§ WORK ORDER
Scan the records for the string "before"; copy each line where it occurs.

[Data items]
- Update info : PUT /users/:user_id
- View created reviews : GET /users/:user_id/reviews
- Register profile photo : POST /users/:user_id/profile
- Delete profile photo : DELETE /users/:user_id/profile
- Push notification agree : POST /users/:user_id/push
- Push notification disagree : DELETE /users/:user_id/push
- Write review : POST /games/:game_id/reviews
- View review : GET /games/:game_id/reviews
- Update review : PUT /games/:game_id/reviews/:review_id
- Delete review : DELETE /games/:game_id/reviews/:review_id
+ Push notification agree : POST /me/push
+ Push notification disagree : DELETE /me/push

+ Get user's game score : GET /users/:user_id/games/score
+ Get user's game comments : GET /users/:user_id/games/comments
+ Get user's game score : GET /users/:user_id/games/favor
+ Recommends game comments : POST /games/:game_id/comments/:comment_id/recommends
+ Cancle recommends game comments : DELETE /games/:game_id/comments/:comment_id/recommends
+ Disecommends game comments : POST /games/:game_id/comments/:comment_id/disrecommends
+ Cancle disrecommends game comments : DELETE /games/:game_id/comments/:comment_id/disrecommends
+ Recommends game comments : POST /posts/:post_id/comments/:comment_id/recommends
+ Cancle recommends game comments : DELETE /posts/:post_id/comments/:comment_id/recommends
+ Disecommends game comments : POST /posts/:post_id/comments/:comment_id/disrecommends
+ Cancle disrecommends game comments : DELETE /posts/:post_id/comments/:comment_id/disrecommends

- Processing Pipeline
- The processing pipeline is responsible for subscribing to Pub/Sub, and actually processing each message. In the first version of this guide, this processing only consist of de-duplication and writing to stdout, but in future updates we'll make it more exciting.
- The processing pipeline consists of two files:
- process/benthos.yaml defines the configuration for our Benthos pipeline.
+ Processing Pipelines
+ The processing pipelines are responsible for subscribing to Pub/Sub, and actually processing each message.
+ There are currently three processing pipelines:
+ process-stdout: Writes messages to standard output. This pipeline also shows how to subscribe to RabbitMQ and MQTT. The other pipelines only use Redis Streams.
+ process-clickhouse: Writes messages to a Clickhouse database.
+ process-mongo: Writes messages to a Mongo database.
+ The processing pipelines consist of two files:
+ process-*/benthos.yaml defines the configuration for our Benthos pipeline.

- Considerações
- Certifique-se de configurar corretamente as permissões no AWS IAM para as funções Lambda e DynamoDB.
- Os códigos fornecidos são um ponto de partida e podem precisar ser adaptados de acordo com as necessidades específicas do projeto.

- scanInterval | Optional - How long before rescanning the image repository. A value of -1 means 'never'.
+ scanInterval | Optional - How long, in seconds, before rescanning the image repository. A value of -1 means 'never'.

§ REPLY TO THE EXERCISE
- scanInterval | Optional - How long before rescanning the image repository. A value of -1 means 'never'.
+ scanInterval | Optional - How long, in seconds, before rescanning the image repository. A value of -1 means 'never'.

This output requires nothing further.